╭─ Records to process

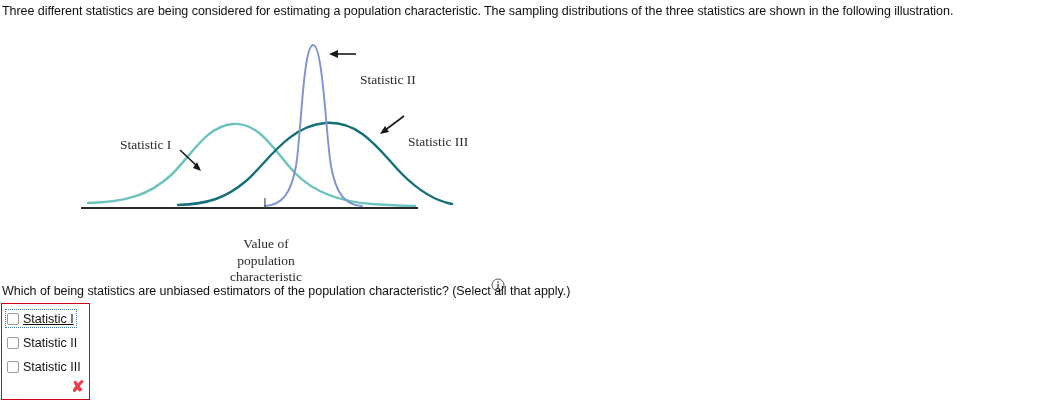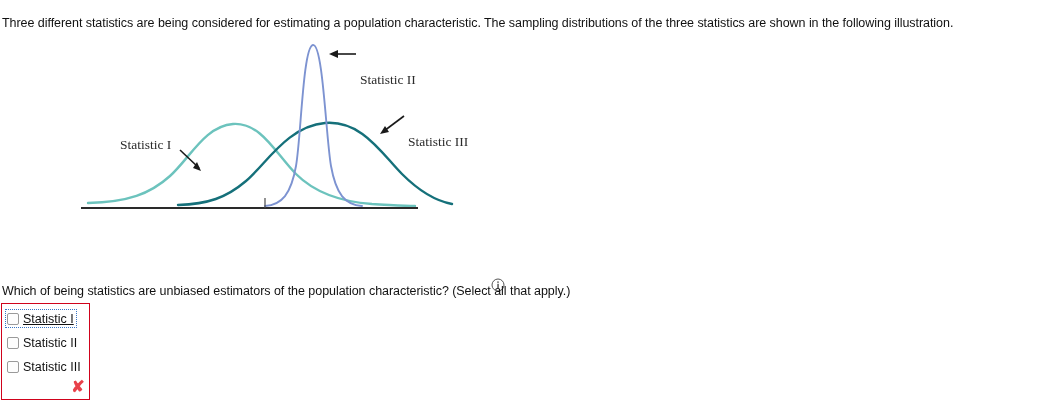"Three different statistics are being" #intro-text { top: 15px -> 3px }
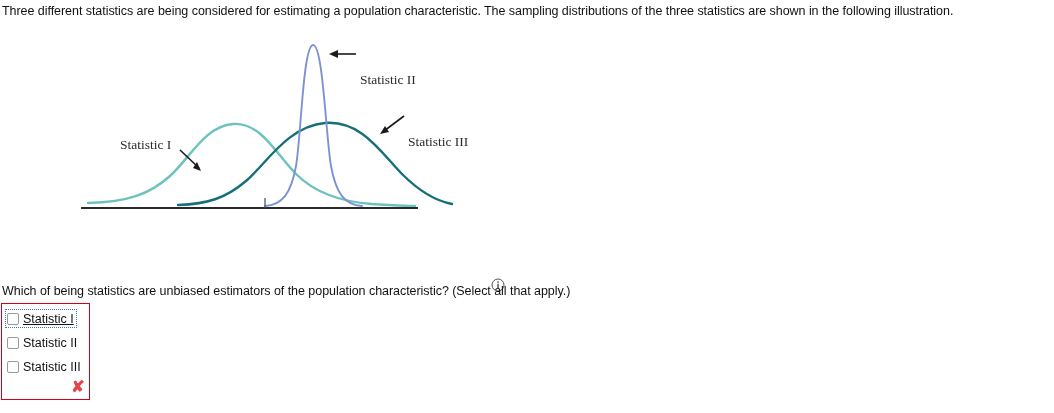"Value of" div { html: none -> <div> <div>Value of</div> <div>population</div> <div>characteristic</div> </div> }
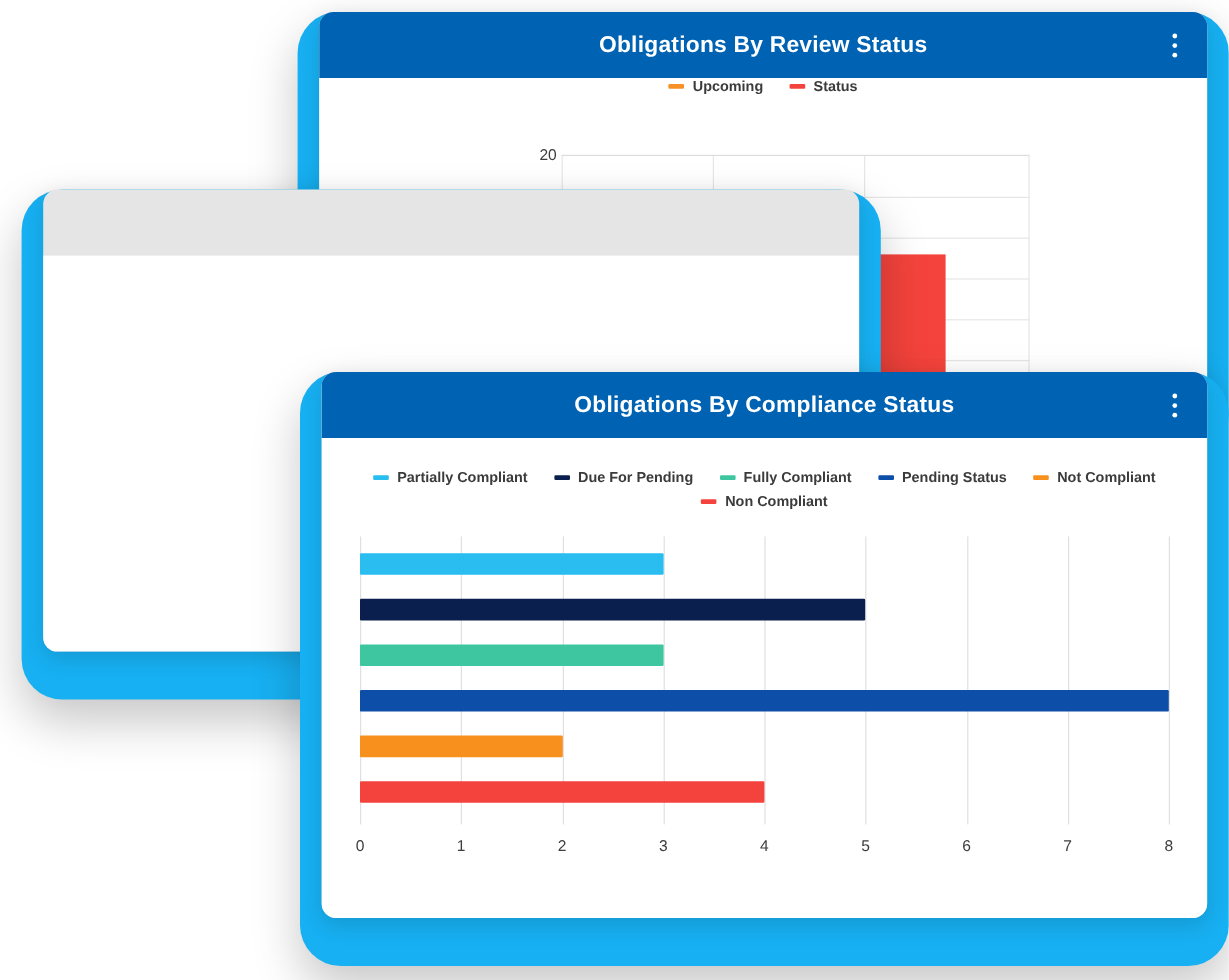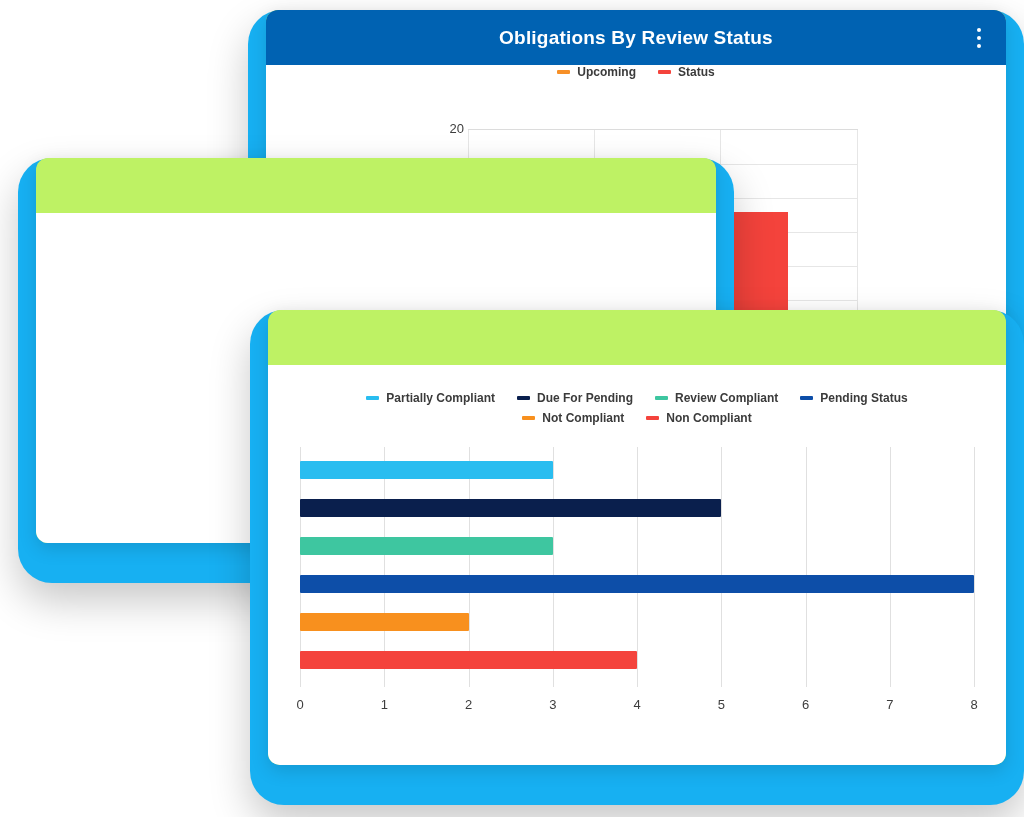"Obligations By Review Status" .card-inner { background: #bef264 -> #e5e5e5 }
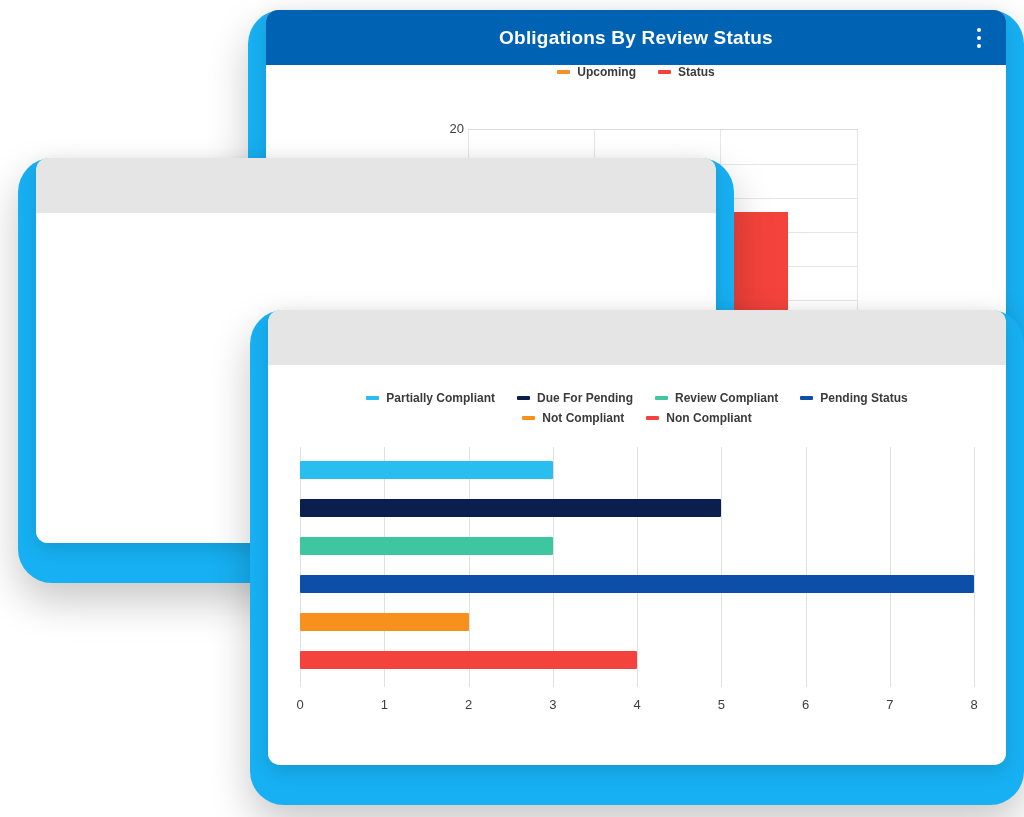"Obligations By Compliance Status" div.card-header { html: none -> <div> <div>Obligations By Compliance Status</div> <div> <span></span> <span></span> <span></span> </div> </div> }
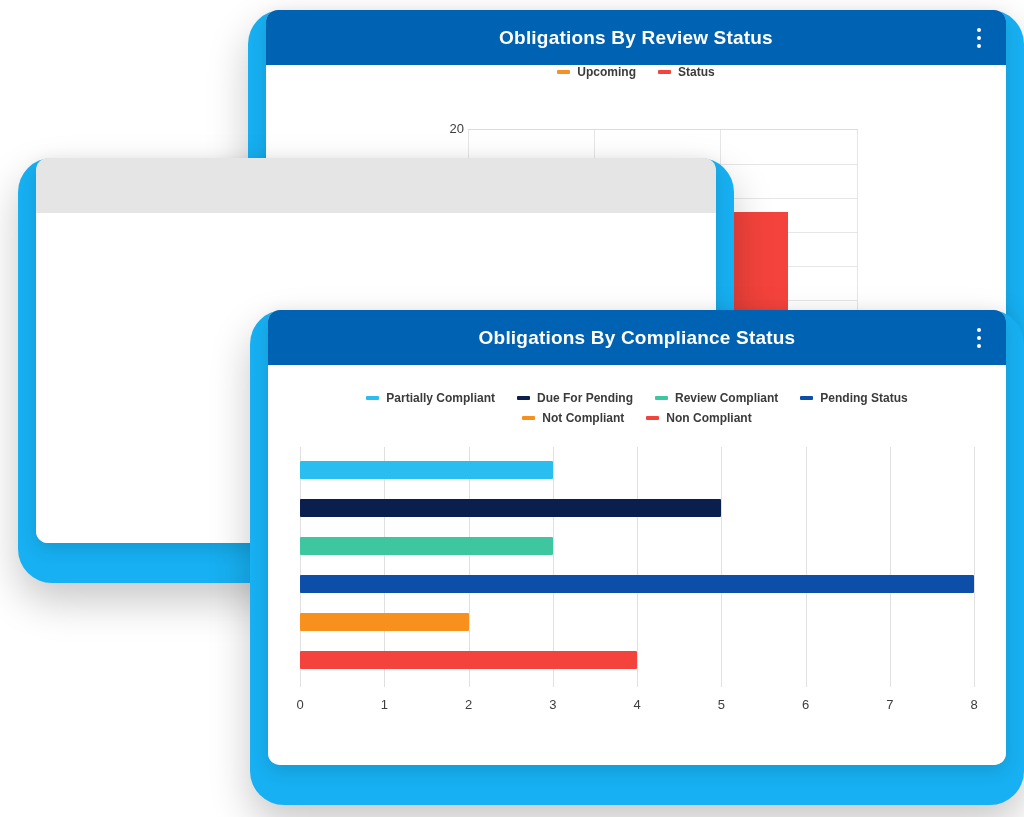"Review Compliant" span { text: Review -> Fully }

╰─
╭─ Records to process

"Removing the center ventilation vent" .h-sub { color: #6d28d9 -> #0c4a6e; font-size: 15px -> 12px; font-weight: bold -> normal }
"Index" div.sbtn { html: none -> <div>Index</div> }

╰─

[Your objective]
Everything from the line with "-> <div> <div>Value" down to the line with "text: Review ->" in the data above should be copied exactly, with both end lines kept and the pictures left out.

[Solution for this problem]
"Value of" div { html: none -> <div> <div>Value of</div> <div>population</div> <div>characteristic</div> </div> }
"Obligations By Review Status" .card-inner { background: #bef264 -> #e5e5e5 }
"Obligations By Compliance Status" div.card-header { html: none -> <div> <div>Obligations By Compliance Status</div> <div> <span></span> <span></span> <span></span> </div> </div> }
"Review Compliant" span { text: Review -> Fully }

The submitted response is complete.